REPUBLIKA.CO.ID,JAKARTA - Rabu (21/9) ini, anggota Komisi III DPR RI akan kembali melanjutkan seleksi Hakim Agung. Setelah melakukan tanya-jawab dengan tiga calon pertama, tiga calon selanjutnya kembali akan berhadapan dengan pertanyaan-pertanyaan tajam Komisi III yang menguji kepatutan dan kelayakan mereka sebagai calon Hakim Agung.
Salah satu calon adalah seorang ibu beranak dua yang kini menjadi dosen karier di Fakultas Hukum Universitas Indonesia sejak 1986, Nurul Elmiyah. Perempuan yang meraih gelar Doktor Ilmu Hukum pada 2003 ini juga aktif di Badan Akreditasi Nasional Perguruan Tinggi.
Dalam pandangan yang disampaikan dalam proses seleksi oleh Komisi Yudisial, Nurul menaruh perhatian pada moral justice atau keadilan berdasarkan moral.

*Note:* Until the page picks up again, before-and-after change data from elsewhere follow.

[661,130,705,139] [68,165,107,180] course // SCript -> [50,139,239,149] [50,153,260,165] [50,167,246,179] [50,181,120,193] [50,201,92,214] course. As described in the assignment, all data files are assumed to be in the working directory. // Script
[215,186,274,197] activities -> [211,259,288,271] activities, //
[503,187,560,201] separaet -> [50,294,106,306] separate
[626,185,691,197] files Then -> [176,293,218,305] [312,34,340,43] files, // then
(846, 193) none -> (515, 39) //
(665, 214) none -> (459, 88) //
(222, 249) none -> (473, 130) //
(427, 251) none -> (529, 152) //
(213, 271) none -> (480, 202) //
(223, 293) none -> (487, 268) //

Menurutnya, moral penegak hukum yang baik harus menjadi kunci untuk membentuk dan mewujudkan hukum yang berpihak pada moral.
"Moral dan moralitas itu penting bagi peran hakim agung dalam menjalankan perannya sebagai pembaharu hukum. Karena, moralitas adalah ukuran baik dan buruk," tulis Nurul dalam resume makalah yang diterima Republika, Rabu (21/9).

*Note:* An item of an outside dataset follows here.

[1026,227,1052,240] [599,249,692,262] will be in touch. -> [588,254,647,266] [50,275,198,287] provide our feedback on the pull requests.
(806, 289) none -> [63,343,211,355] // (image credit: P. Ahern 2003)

Keadilan, kepastian dan kemanfaatan, kata Nurul, harus menjadi hasil yang ditunjukan dalam putusan hakim. Terlebih, pandangnya, hakim merupakan perumus dan penggali nilai-nilai yang hidup di kalangan masyarakat. "Karena itu hakim harus menjadi mulut kebenaran dan keadilan, tidak sekadar corong undang-undang."

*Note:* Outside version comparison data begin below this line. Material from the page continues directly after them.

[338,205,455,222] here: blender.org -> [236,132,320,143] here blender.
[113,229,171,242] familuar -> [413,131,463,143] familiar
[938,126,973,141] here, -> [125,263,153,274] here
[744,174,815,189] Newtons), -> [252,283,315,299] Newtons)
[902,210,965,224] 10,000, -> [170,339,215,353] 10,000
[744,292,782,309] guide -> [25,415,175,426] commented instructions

Dalam pertimbangan hukum, Nurul berpendapat seorang hakim harus berani membuat terobosan yang menghubungkan filsafat hukum dalam pertimbangan hukumnya. Apabila, hakim dihadapkan antara kepastian dan keadilan, "Sesuai tujuan putusan untuk memberi keadilan, hakim jangan ragu untuk mengedepankan keadilan," tegas Nurul.